Everything seems so frantic about the right codes etc, gas checks not done, dairy and meat products checked - not on you’re nelly (not that that would bother us in any way of course)

The Tous Anti Covid app has certainly been a help. It was recognised at the Cherbourg border along with the paper copies of Covid inoculations. We’ve yet to find any shopping centre in France demanding their own QR codes for entry, all they insist on is mask wearing without policing.

Keep you posted about our return to the U.K. via the tunnel, I doubt that will be any more difficult because it seems passage from France to Britain these days goes unrestricted? I’ve put an rubber dingy in the garage just in case


----------



## David & Ann (Aug 28, 2021)

Just returned from Germany after visiting family. Before taking the ferry from Calais to Dover, you must take a swab test of the nose, this can be done at the entrance of the ferry port, cost €30 in cash. You must also fill in the form called "Passenger locator form" and also fill in the day2 and day 8 forms on line, this will cost you another £90 which you can pay with your card. Very frustrating filling in the forms on line unless you are very computer conversant. They will not let you sail without these requirements. You must wear a mask on board.


----------



## Costers (Aug 28, 2021)

Apologies everyone but a genuine question. Was it worth the hassle?


----------



## trevskoda (Aug 28, 2021)

Stay at home, dont let the bug roam.


----------



## Brockley (Aug 29, 2021)

Costers said:


> Apologies everyone but a genuine question. Was it worth the hassle?



Hmm just let me think a while…..YES


----------



## David & Ann (Aug 29, 2021)

Costers said:


> Apologies everyone but a genuine question. Was it worth the hassle?

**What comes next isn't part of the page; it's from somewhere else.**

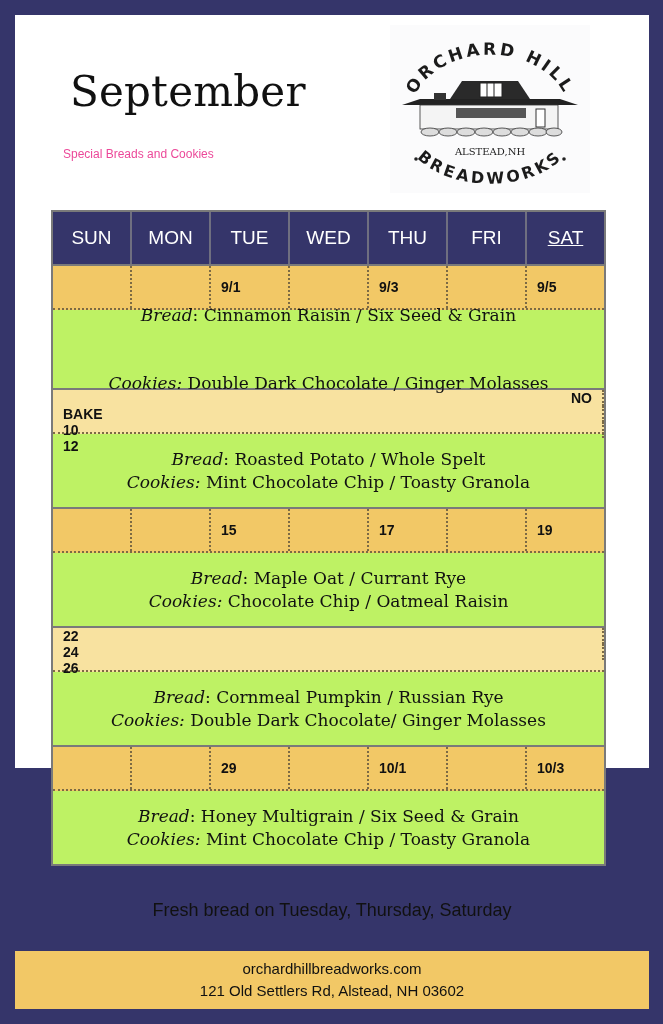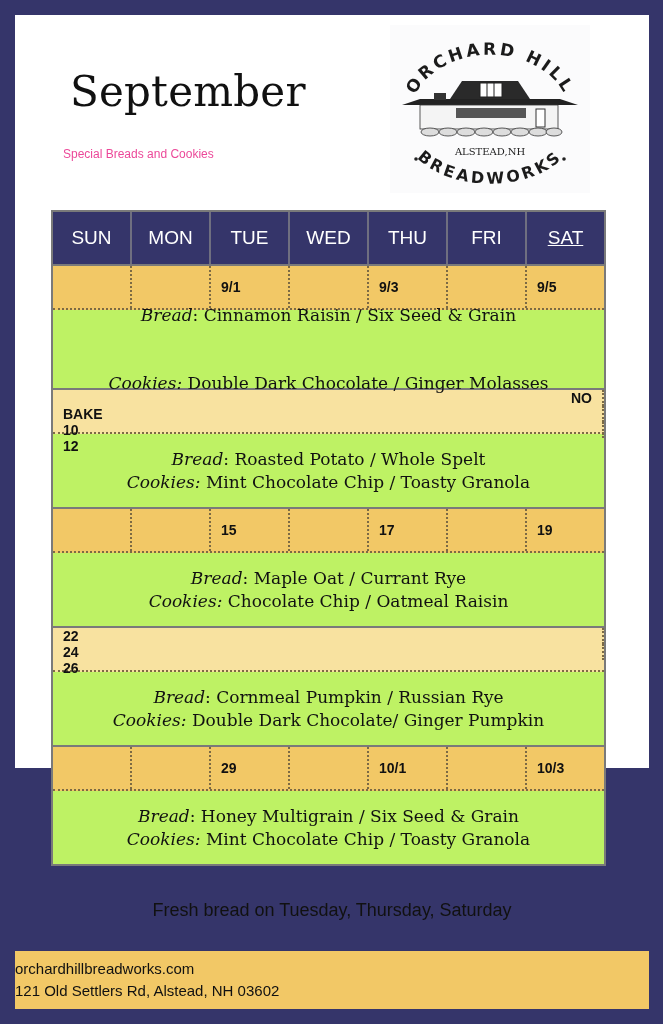"Double Dark Chocolate/ Ginger Pumpkin" span { text: Pumpkin -> Molasses }
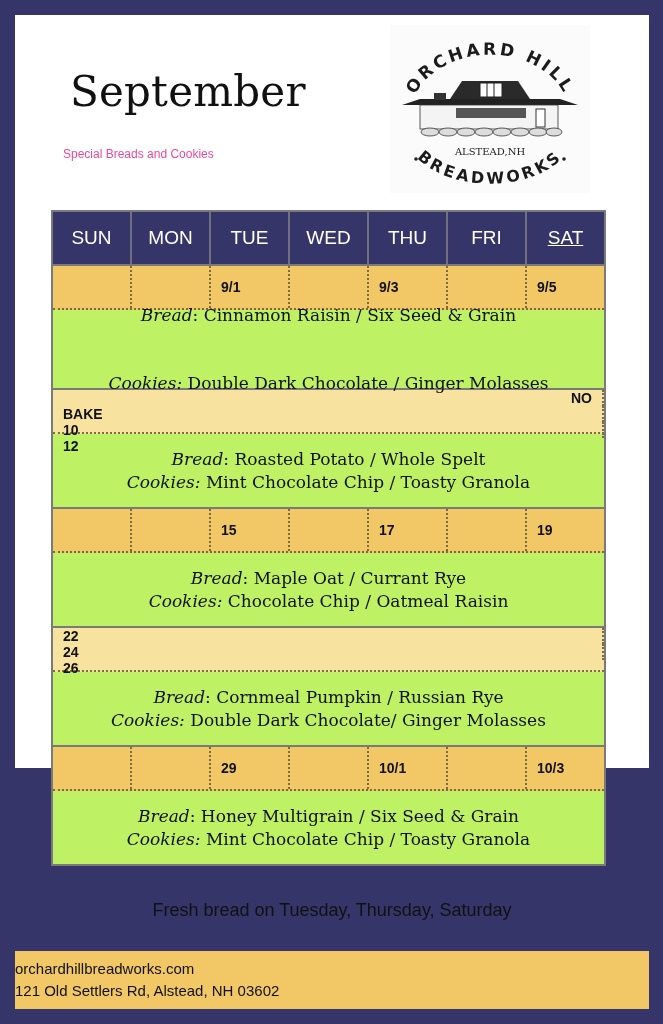"orchardhillbreadworks.com" .footer { align-items: none -> center }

At the time of going I had a great run through all Countries including France as there were nobody there, raced through the borders, no problem. On the return the same just raced back except when you try to get on a ferry. Yes, it was worth the hassle as I have not seen my family in 2 years and I also had some very important things to tie up with my oldest Son as I am not a young chick anymore. 
My personal opinion (which does not count) is I have been double jabbed, and a do a routine test every day with the COVID-19 self test, all showing negative.
The Govt: test at the docks was 2 hours before sailing and was negative. When I got home I got in the post the 2 day test which proved negative and in 8 days time I will have to do the 8 day test which I am positive will show up negative. I think it was a money spinning idea, like knocking off folks for parking.


----------



## witzend (Aug 29, 2021)

David & Ann said:


> Just returned from Germany after visiting family. Before taking the ferry from Calais to Dover, you must take a swab test of the nose, this can be done at the entrance of the ferry port, cost €30 in cash. You must also fill in the form called "Passenger locator form" and also fill in the day2 and day 8 forms on line, this will cost you another £90 which you can pay with your card.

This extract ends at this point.